BEGIN Source data

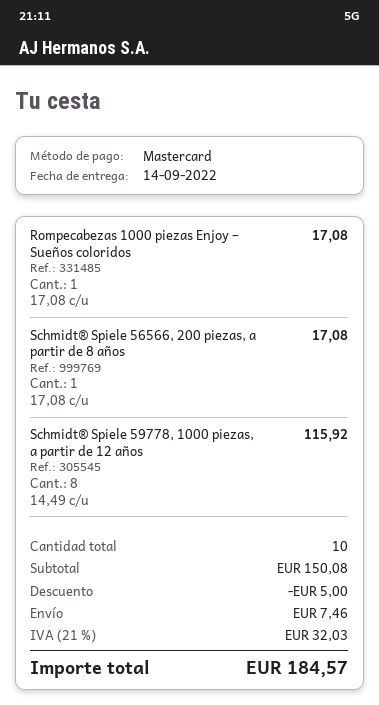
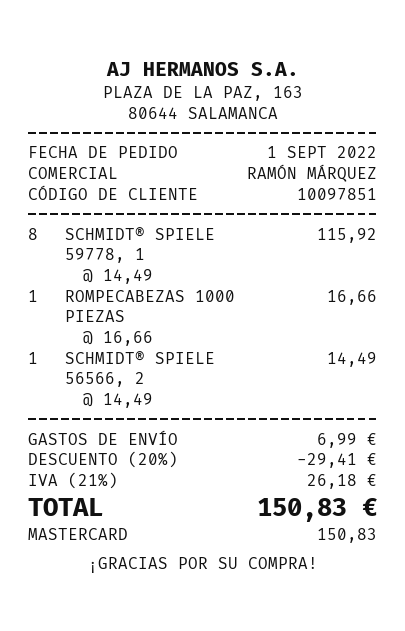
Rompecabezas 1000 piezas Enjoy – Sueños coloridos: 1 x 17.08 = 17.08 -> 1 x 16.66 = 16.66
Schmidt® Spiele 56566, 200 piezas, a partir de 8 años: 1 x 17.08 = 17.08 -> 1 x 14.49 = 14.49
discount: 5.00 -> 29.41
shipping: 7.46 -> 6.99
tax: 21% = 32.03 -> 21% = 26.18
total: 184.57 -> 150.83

END Source data

Return the whole listing word for word. Pictures stay out of it.

## [Answer]
Rompecabezas 1000 piezas Enjoy – Sueños coloridos: 1 x 17.08 = 17.08 -> 1 x 16.66 = 16.66
Schmidt® Spiele 56566, 200 piezas, a partir de 8 años: 1 x 17.08 = 17.08 -> 1 x 14.49 = 14.49
discount: 5.00 -> 29.41
shipping: 7.46 -> 6.99
tax: 21% = 32.03 -> 21% = 26.18
total: 184.57 -> 150.83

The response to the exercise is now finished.